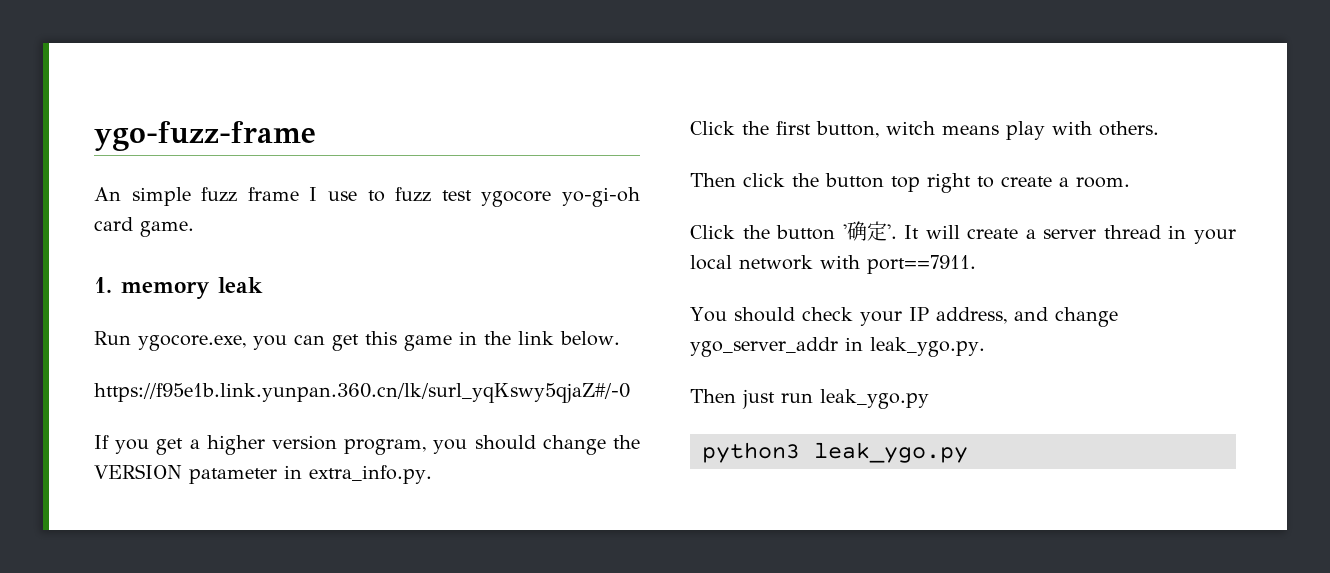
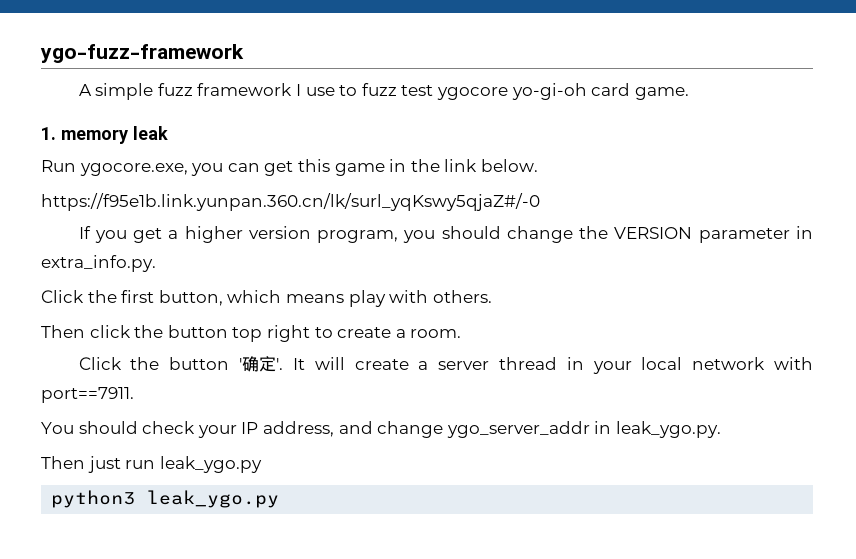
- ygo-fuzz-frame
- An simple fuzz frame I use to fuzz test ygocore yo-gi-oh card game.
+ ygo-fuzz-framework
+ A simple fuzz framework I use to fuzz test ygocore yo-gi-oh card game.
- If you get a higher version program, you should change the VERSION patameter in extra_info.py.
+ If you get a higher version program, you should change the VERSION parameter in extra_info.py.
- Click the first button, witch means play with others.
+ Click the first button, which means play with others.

************

Required work: Output the full listing verbatim, but drop the images.

Response:
- ygo-fuzz-frame
- An simple fuzz frame I use to fuzz test ygocore yo-gi-oh card game.
+ ygo-fuzz-framework
+ A simple fuzz framework I use to fuzz test ygocore yo-gi-oh card game.
- If you get a higher version program, you should change the VERSION patameter in extra_info.py.
+ If you get a higher version program, you should change the VERSION parameter in extra_info.py.
- Click the first button, witch means play with others.
+ Click the first button, which means play with others.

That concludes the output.